Pre-market: Global stocks rise, US dollar struggles to bet on Fed
Global equities rose on Monday and the U.S. dollar was pinned near a five-week low on hopes of a possible slowdown in U.S. monetary tightening after sharp interest rate hikes in June and July.
News that authorities in Shanghai would roll back many restrictions on businesses resuming work from Wednesday has helped soften the mood, easing a citywide lockdown that began two months ago. .
MSCI’s benchmark index for global stocks rose 0.6% to its highest level in more than four weeks at 07.45 GMT, driven by a positive open in Europe and strong gains in Asia overnight. . The index is up 0.4% so far this month.
The pan-European benchmark STOXX 600 gained 0.7%, while the Japanese Nikkei gained 2.2% and Chinese blue chips gained 0.7%.
Although Wall Street was closed for Memorial Day, US futures contracts were trading. S&P 500 e-minis rose 0.9%, after rising 6.6% last week in their best run so far this year, while Nasdaq e-minis added another 1.3% .
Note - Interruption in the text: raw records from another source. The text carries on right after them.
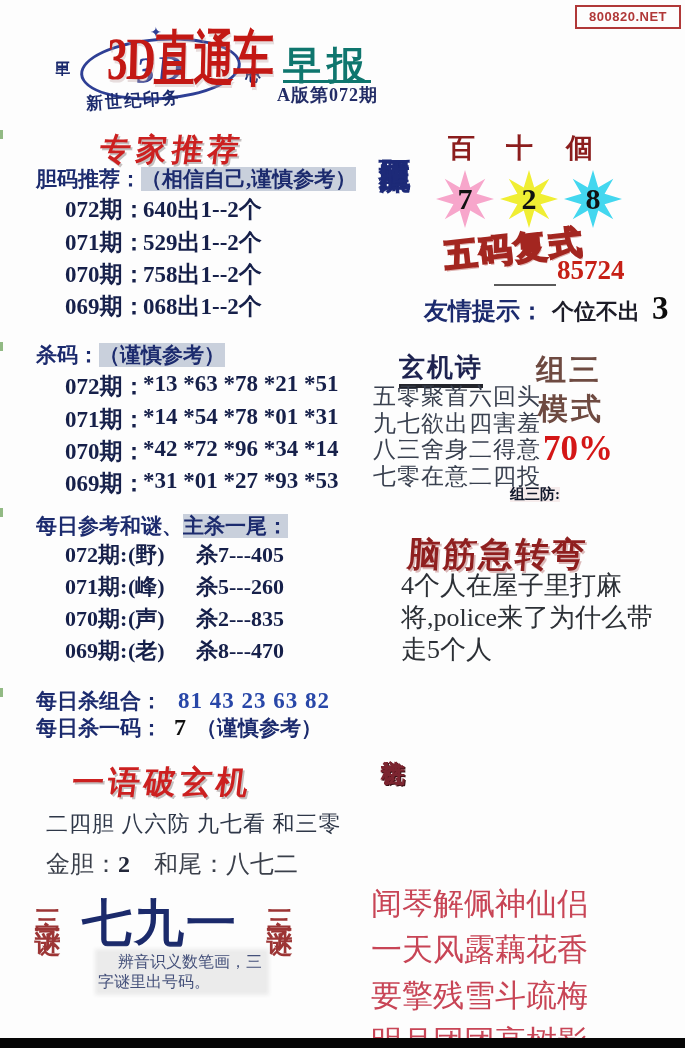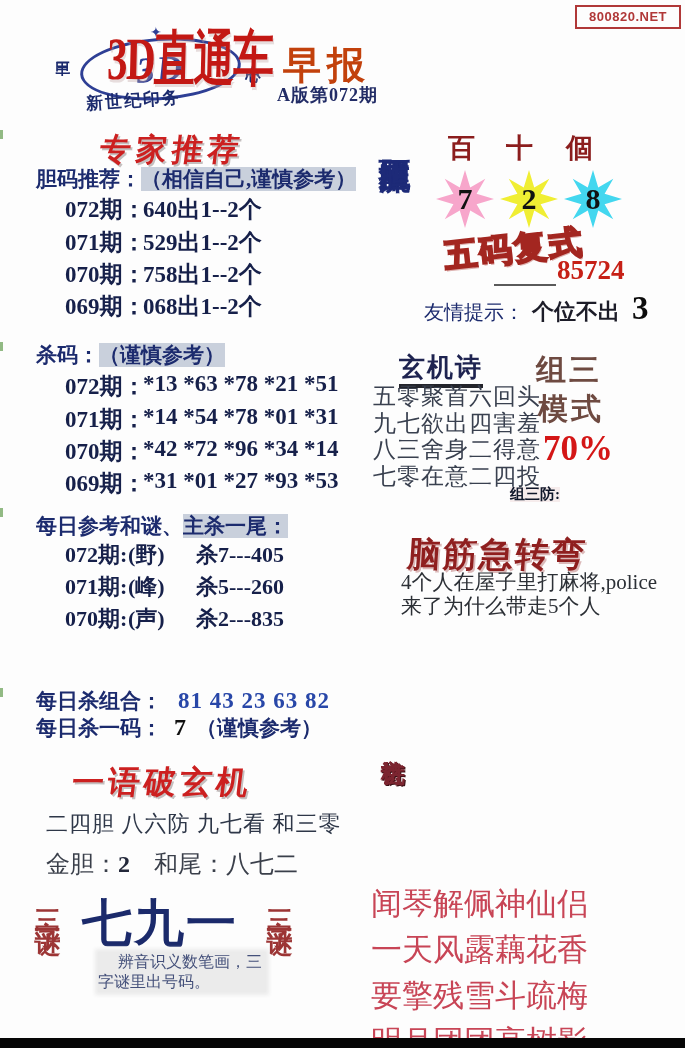--- a/index.html
+++ b/index.html
@@ -29,7 +29,7 @@
   .main-title{left:108px;top:22px;font:bold 60px/1.25 "Liberation Serif",serif;color:var(--title-red);
     transform:scaleX(.68) skewX(-2deg);transform-origin:left top;letter-spacing:-2px;white-space:nowrap;
     text-shadow:2px 3px 0 rgba(190,160,160,.35);}
-  .sub-title{left:283px;top:46px;font:bold 38px/1 "Liberation Serif",serif;color:#c2410c;letter-spacing:6px;}
+  .sub-title{left:283px;top:46px;font:bold 38px/1 "Liberation Serif",serif;color:#0f766e;letter-spacing:6px;text-decoration:underline;}
   .edition{left:277px;top:86px;font:bold 18px/1 "Liberation Serif",serif;color:#222c66;letter-spacing:1px;}
 
   

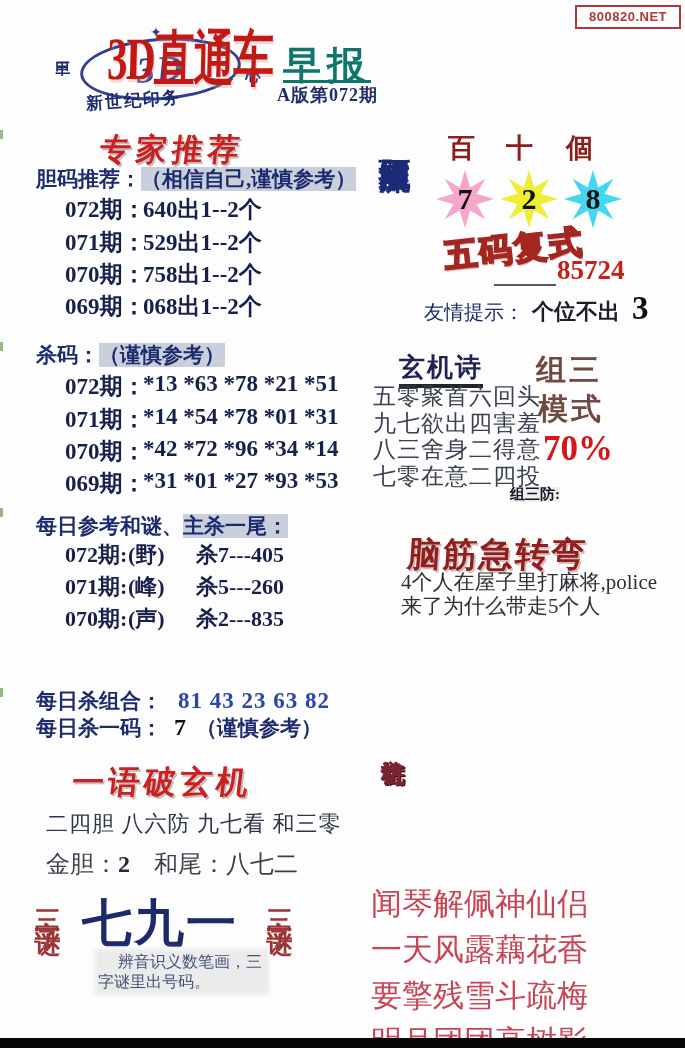--- a/index.html
+++ b/index.html
@@ -73,7 +73,7 @@
   .five-line{left:494px;top:284px;width:62px;border-bottom:2px solid #5a5a5a;height:0;}
   .five-value{left:557px;top:257px;font:bold 27px/1 "Liberation Serif",serif;color:#c62016;}
   .tip-row{left:424px;top:290px;white-space:nowrap;}
-  .tip-label{color:var(--navy);font-weight:normal;font-size:20px;margin-top:18px;}
+  .tip-label{color:var(--navy);font-weight:bold;font-size:24px;margin-top:18px;}
   .tip-text{color:#1c1c28;font-weight:bold;font-size:22px;}
   .tip-value{color:#0c0c0c;font-weight:bold;font-size:33px;font-family:"Liberation Serif",serif;}
 

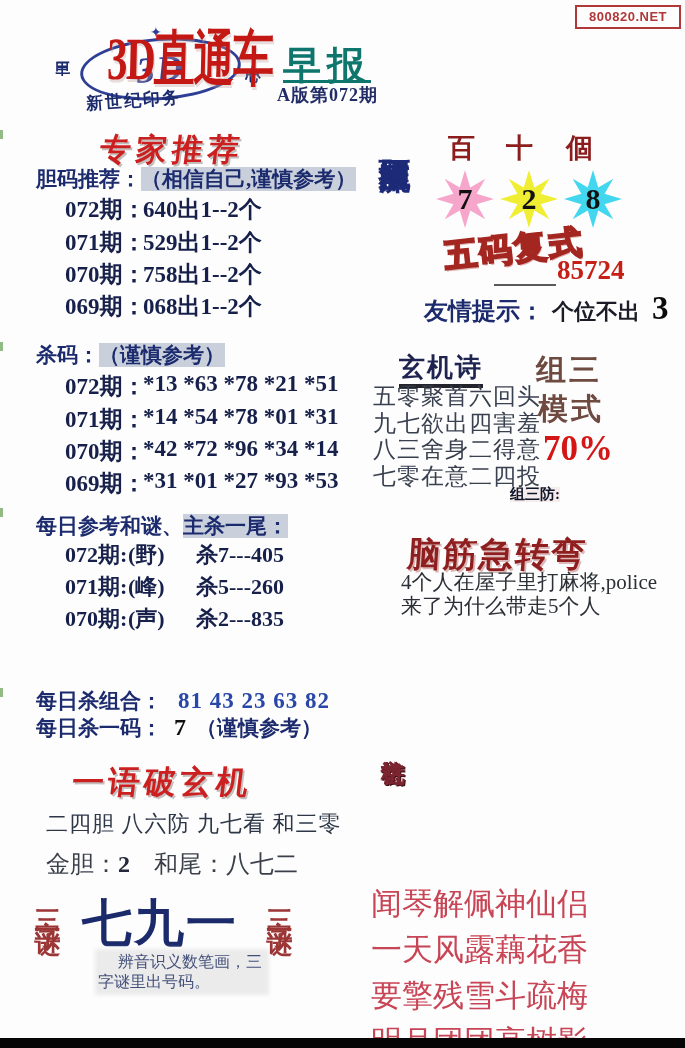--- a/index.html
+++ b/index.html
@@ -86,7 +86,7 @@
   .fang-value{left:504px;top:504px;font:bold 24px/1 "Liberation Serif",serif;color:#151515;letter-spacing:2px;}
   .riddle-title{left:407px;top:532px;font-size:34px;letter-spacing:2px;color:#8f1f1f;font-weight:bold;
     transform:skewX(-4deg);text-shadow:2px 2px 0 rgba(143,31,31,.3);white-space:nowrap;}
-  .riddle-text{left:401px;top:570px;width:262px;font-size:21px;line-height:24px;color:#2c3036;}
+  .riddle-text{left:401px;top:570px;width:262px;font-size:26px;line-height:32px;color:#2c3036;}
   .poem-vtitle{left:378px;top:741px;font:bold 24px/29px "Liberation Serif",serif;color:#7c2530;
     text-shadow:1px 1px 0 #3a1015;}
   .poem-lines{left:371px;top:843px;font-size:31px;line-height:46px;color:var(--poem-red);white-space:nowrap;margin-top:38px;}

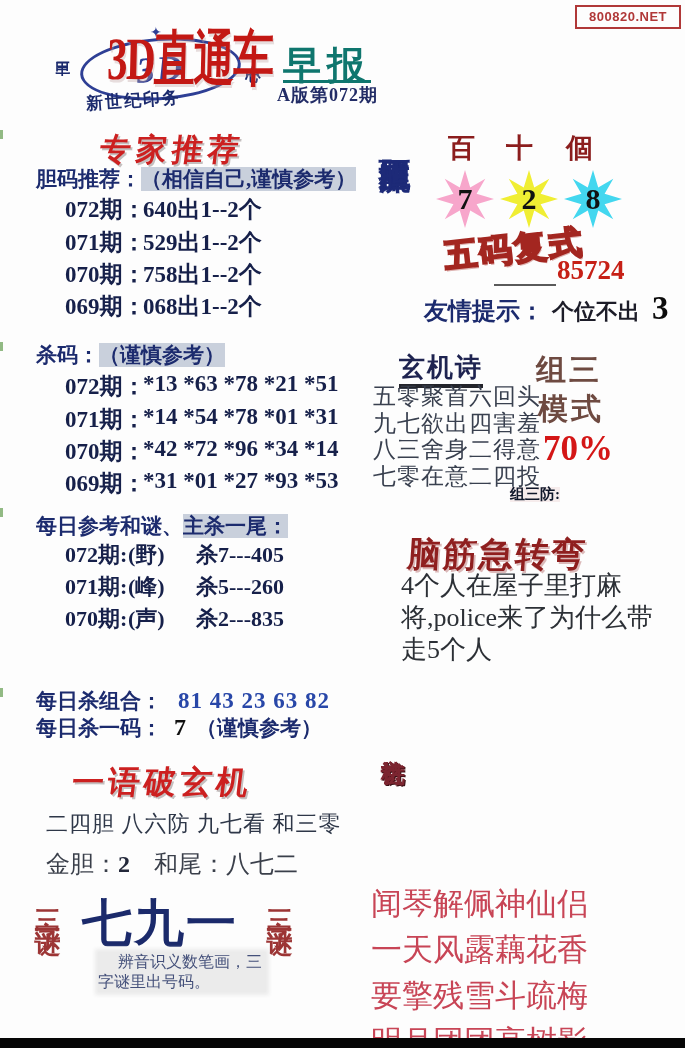--- a/index.html
+++ b/index.html
@@ -178,6 +178,11 @@
     <span class="riddle">(声)</span>
     <span class="kill">杀2---835</span>
   </div>
+  <div class="abs row" style="top:636px;font-size:22px">
+    <span class="issue">069期:</span>
+    <span class="riddle">(老)</span>
+    <span class="kill">杀8---470</span>
+  </div>
 
   <div class="abs" style="left:36px;top:687px;white-space:nowrap">
     <span class="combo-label">每日杀组合：</span>

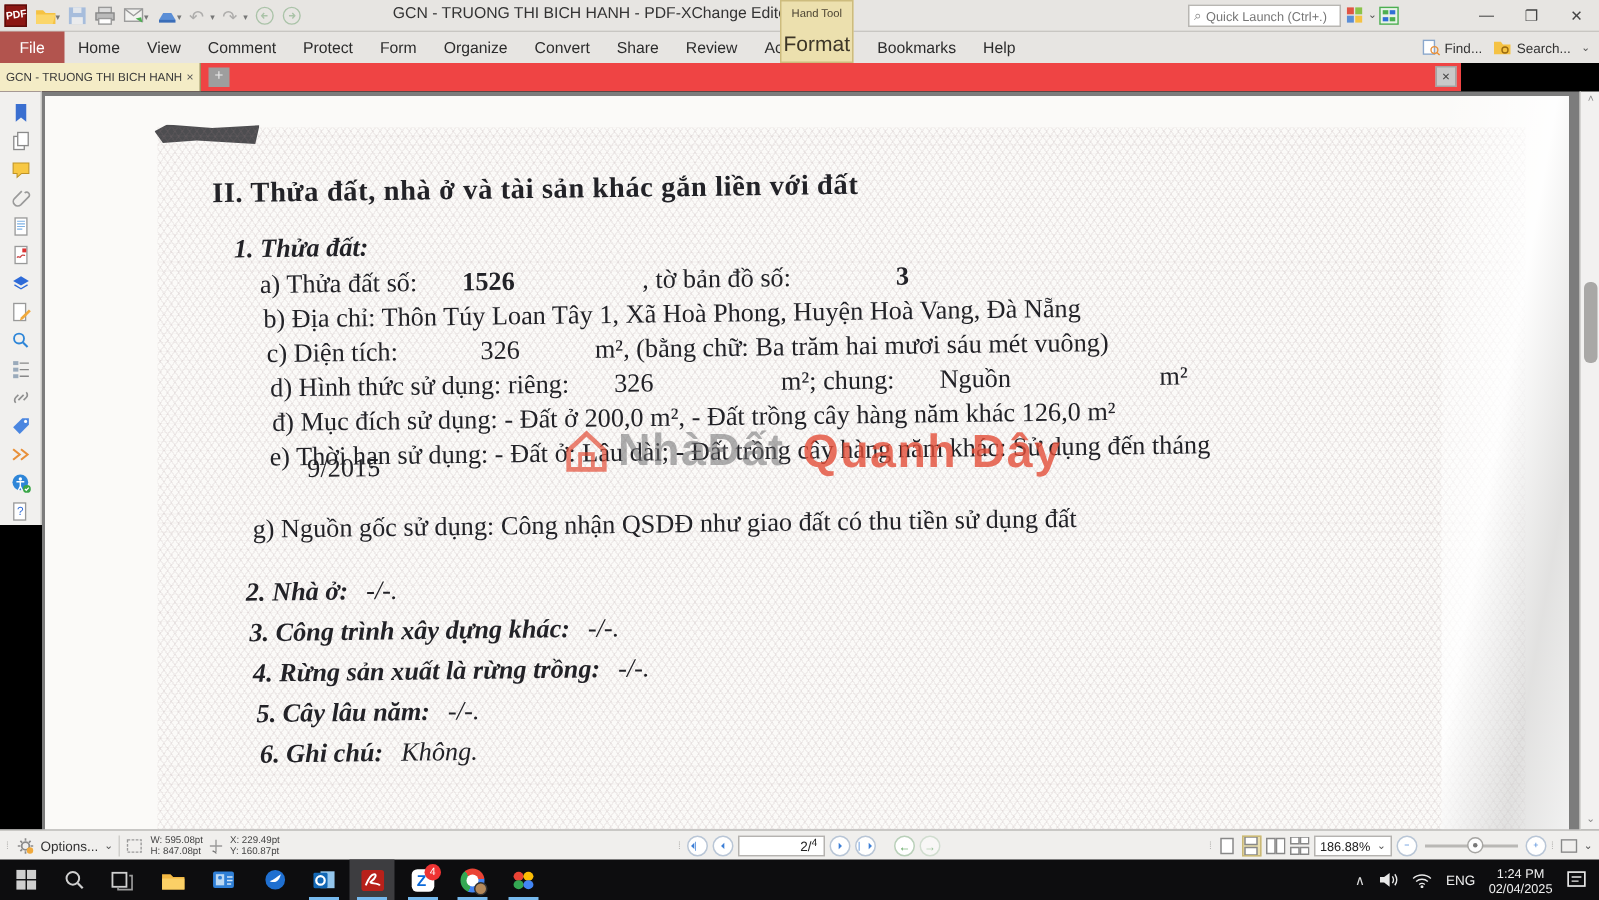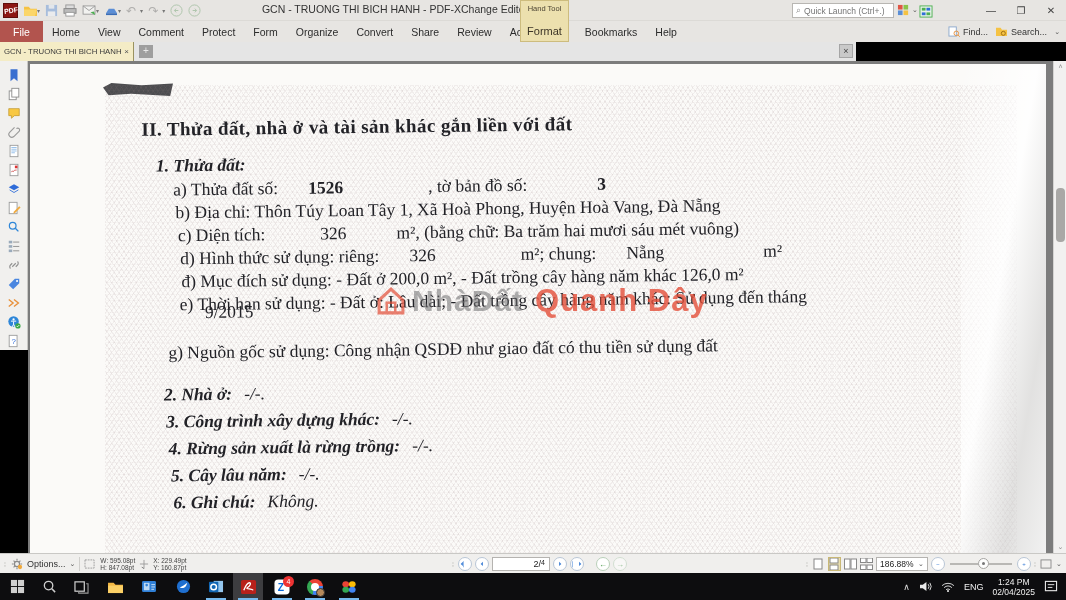--- a/index.html
+++ b/index.html
@@ -27,7 +27,7 @@
   
   .handtool{position:absolute;left:520px;top:0;width:49px;height:42px;background:#ece0ae;border:1px solid #cdbc7e;z-index:5;display:flex;flex-direction:column;align-items:center;justify-content:space-between;padding:3px 12px 4px}
   .handtool .ht{font-size:7.5px;color:#4c4433;white-space:nowrap}
-  .handtool .fmt{font-size:11px;color:#3c3527;white-space:nowrap}
+  .handtool .fmt{font-size:14px;color:#3c3527;white-space:nowrap}
 
   
   .menubar{position:absolute;left:0;top:21px;width:1066px;height:21px;background:#e7e5e2;display:flex;align-items:stretch}

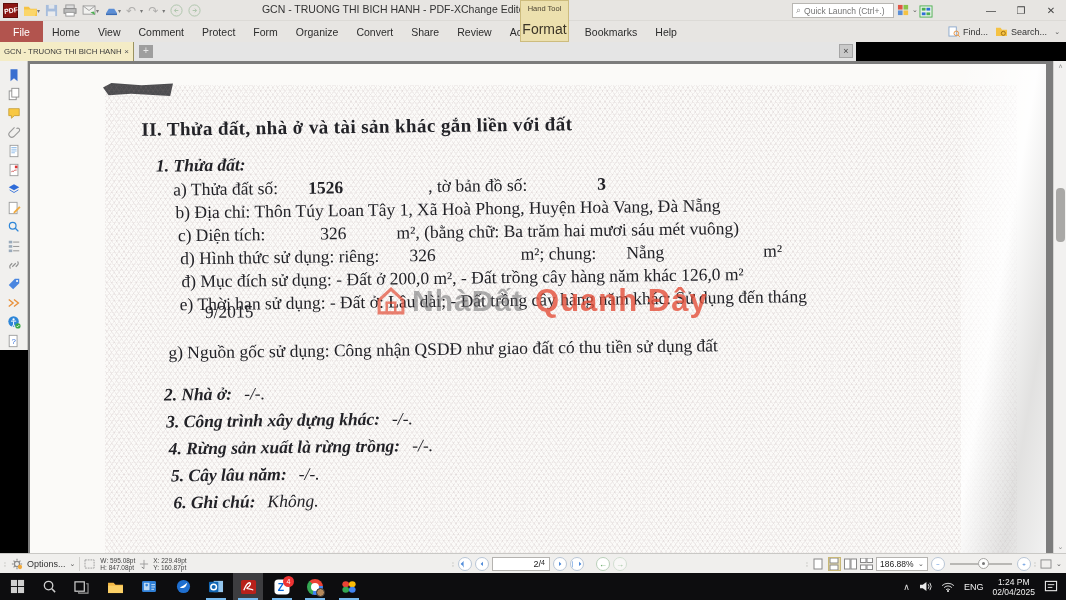--- a/index.html
+++ b/index.html
@@ -38,7 +38,7 @@
   .chev{font-size:7px;color:#555}
 
   
-  .tabbar{position:absolute;left:0;top:42px;width:856px;height:19px;background:#e5e5e5}
+  .tabbar{position:absolute;left:0;top:42px;width:974px;height:19px;background:#ef4444}
   .doctab{position:absolute;left:0;top:0;width:134px;height:19px;background:#f4ecc6;border-right:1px solid #9a9260;display:flex;align-items:center;padding:0 4px;gap:3px}
   .doctab .tlabel{font-size:7.8px;color:#3a3a3a;white-space:nowrap;overflow:hidden}
   .doctab .tclose{font-size:8px;color:#555;margin-left:auto}

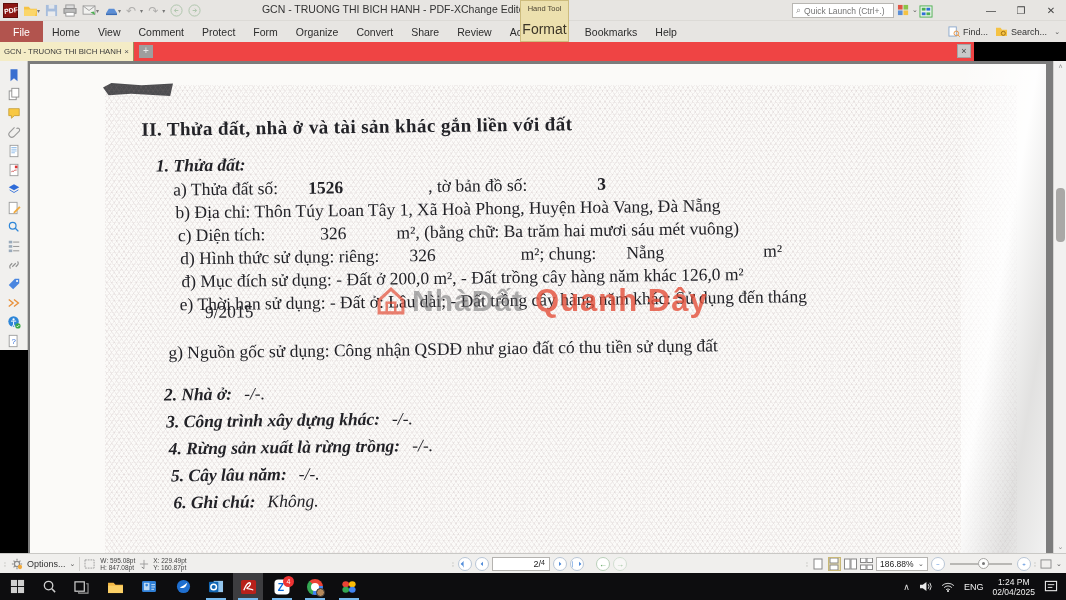--- a/index.html
+++ b/index.html
@@ -358,7 +358,7 @@
             <span>c) Diện tích:</span><span class="g55">326</span><span class="g50">m², (bằng chữ: Ba trăm hai mươi sáu mét vuông)</span>
           </div>
           <div class="dl" style="left:151px;top:180px">
-            <span>d) Hình thức sử dụng: riêng:</span><span class="g30">326</span><span class="g85">m²; chung:</span><span class="g30">Nẵng</span><span class="g65">m²</span>
+            <span>d) Hình thức sử dụng: riêng:</span><span class="g30">326</span><span class="g85">m²; chung:</span><span class="g30">Nguồn</span><span class="g65">m²</span>
           </div>
           <div class="dl" style="left:152px;top:203px">đ) Mục đích sử dụng:  - Đất ở 200,0 m², - Đất trồng cây hàng năm khác 126,0 m²</div>
           <div class="dl" style="left:150px;top:226px">e) Thời hạn sử dụng:  - Đất ở: Lâu dài; - Đất trồng cây hàng năm khác: Sử dụng đến tháng</div>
Investors seized on hints that the Federal Reserve, once it raises aggressively over the next two months, may then slow its tightening.
“Talk of a pause in the Fed’s rate hike cycle does wonders for everything from stocks to bonds and – sadly – to commodities too,” said Arne Petimezas, an analyst at AFS Group in Amsterdam.
“Over the past few weeks, about 50 basis points have been removed from the Fed’s terminal rate pricing. Predictably, Fed prices suggest the Fed will shift into lower gear after the annual Jackson Hole retreat in August,” he added in a note.
The chance of a less hawkish Fed was enough to see Treasuries rebound, with yields on 10-year notes just above a six-week low at 2.743%. This is down from the peak of 3.203% on May 9.
The more stable market mood saw the safe-haven dollar and yen lower, while the euro was boosted by hawkish comments from European Central Bank (ECB) officials who announced a rate hike as early as July.
“US economic data appears to be slowing, ECB officials are eyeing even faster initial rate hikes and initial rate differentials have started to move in favor of the euro,” noted Zach Pandl, an analyst at Goldman Sachs.
“A sharp slowdown in the US economy – if not accompanied by similar weakness in Europe – could lead to a significant rebound in the euro, although the reverse is also true if US data holds up better. than expected,” Pandl added. “We see downside risks to US growth and have recommended USD/JPY put options to express this view.”
This underscores the importance of key US data this week, which includes the ISM manufacturing survey on Wednesday and the May payrolls report on Friday.
Payrolls are expected to rise by 320,000, although this is down from April, with unemployment at 3.5%.
The euro hit a five-week high and was last up 0.2% at $1.0750, after rising 1.6% last week. The dollar index fell to a new five-week low at 101.38 and was last down 0.2% at 101.50, after losing 1.3% last week.
China’s offshore yuan rose 0.85% after hitting a one-week high of 6.6548 to the dollar.
The decline in the US dollar helped gold pull out of recent lows, pushing the metal up 0.5% to $1,862 an ounce.
Oil prices were supported by expectations of stronger demand as the driving season in the United States kicks off and European Union countries negotiate whether to impose an outright ban on the Russian crude oil.
The EU failed to agree on a Russian oil embargo on Sunday, but diplomats will still try to make progress ahead of a Monday-Tuesday summit.
Brent rose 0.4% to $119.90 a barrel, while U.S. crude gained 0.6% to $115.72 a barrel.